Abstract Background Klinefelter syndrome is a congenital chromosomal anomaly, where males have an extra X-chromosome. The syndrome may be associated with hypergonadotropic hypogonadism and many are late or undiagnosed. This European, population-based data-linkage cohort study was part of the EUROlinkCAT project and investigated the burden of disease for the first ten years of life for European children diagnosed with Klinefelter syndrome. Results Thirteen national and regional population-based registries in ten countries from the European surveillance of congenital anomalies (EUROCAT) network participated. Data for live born children born in 1995-2014 and diagnosed with Klinefelter syndrome prenatally or during infancy were linked to mortality and hospital records. Data for liveborn children born with any congenital anomaly and children without a congenital anomaly (reference children) were included for comparison on morbidity. Out of 5.8 million live born children 278 were diagnosed with Klinefelter syndrome in the 13 registry areas, 96.8% survived the first 5 year of life, 64.7% (95% CI 51.8;75.0) were admitted to hospital during the first year with a median length of stay of 3.9 (95% CI 3.0;4.7) days, 10.8% (95% CI 6.9;16.4) had a hospital stay of ≥10 days and 12.3% (95% CI 7.1;18.9) underwent surgery. In the age group 1-4 years of age 53.5% (95% CI 41.2;64.4) were admitted to hospital, the median length of stay decreased to 0.7 (95% CI 0.3;1.1) days and 6.3% (95% CI 2.6;12.3) had a hospital stay of ≥ 10 days.

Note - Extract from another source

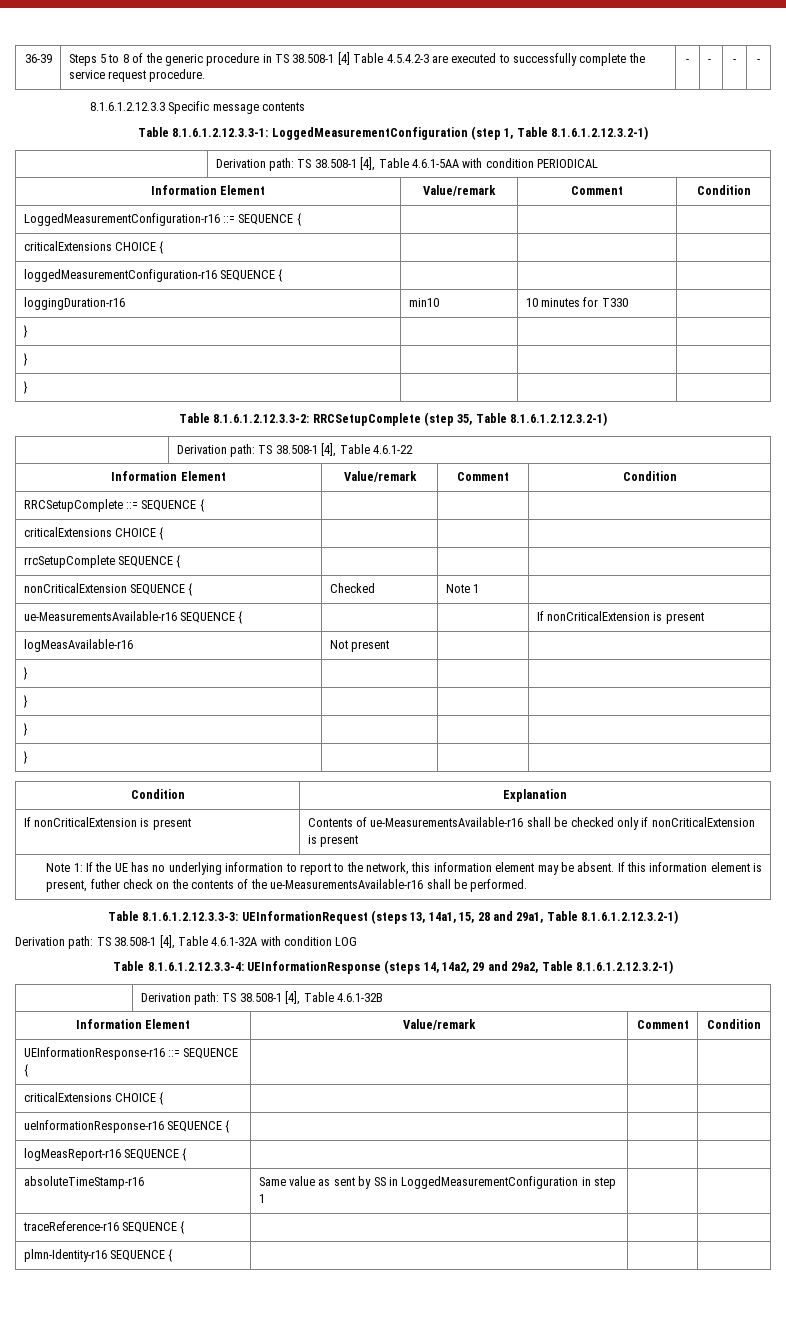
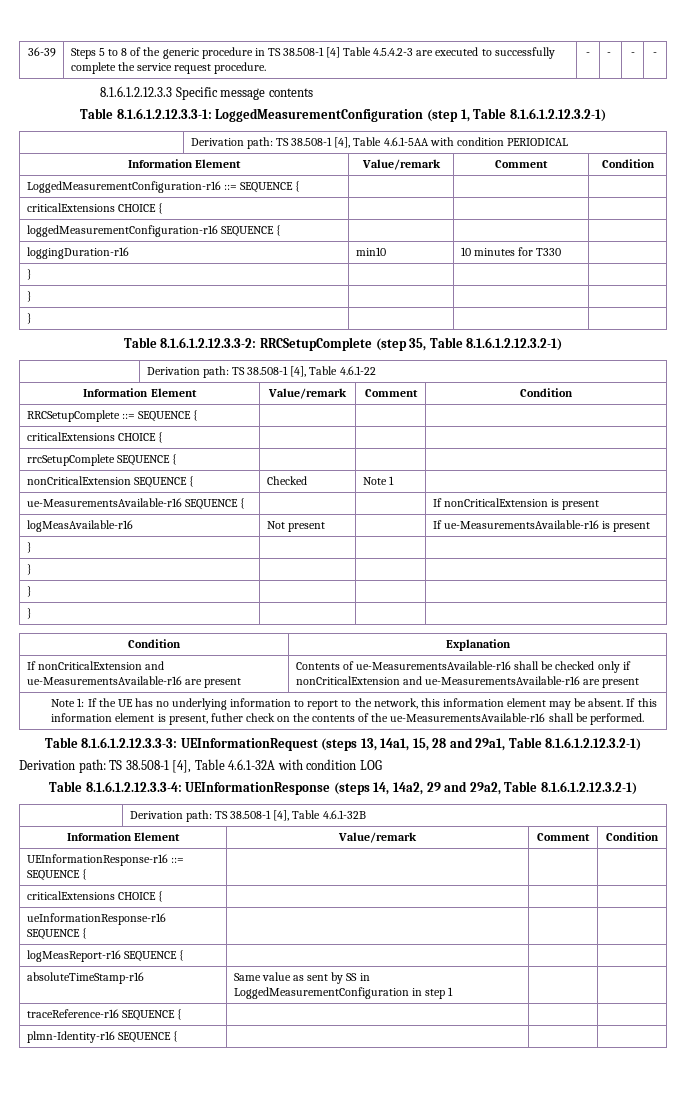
- logMeasAvailable-r16 | Not present | |
+ logMeasAvailable-r16 | Not present | | If ue-MeasurementsAvailable-r16 is present
- If nonCriticalExtension is present | Contents of ue-MeasurementsAvailable-r16 shall be checked only if nonCriticalExtension is present
+ If nonCriticalExtension and ue-MeasurementsAvailable-r16 are present | Contents of ue-MeasurementsAvailable-r16 shall be checked only if nonCriticalExtension and ue-MeasurementsAvailable-r16 are present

Conclusions More children diagnosed prenatally or in infancy with Klinefelter syndrome were hospitalised and underwent more surgery compared to reference children, while less were hospitalised and fewer had surgery than all children with any other congenital anomaly. Thus, the burden of disease was increased for children diagnosed prenatally or in infancy with Klinefelter syndrome but decreased overall after the first year of life.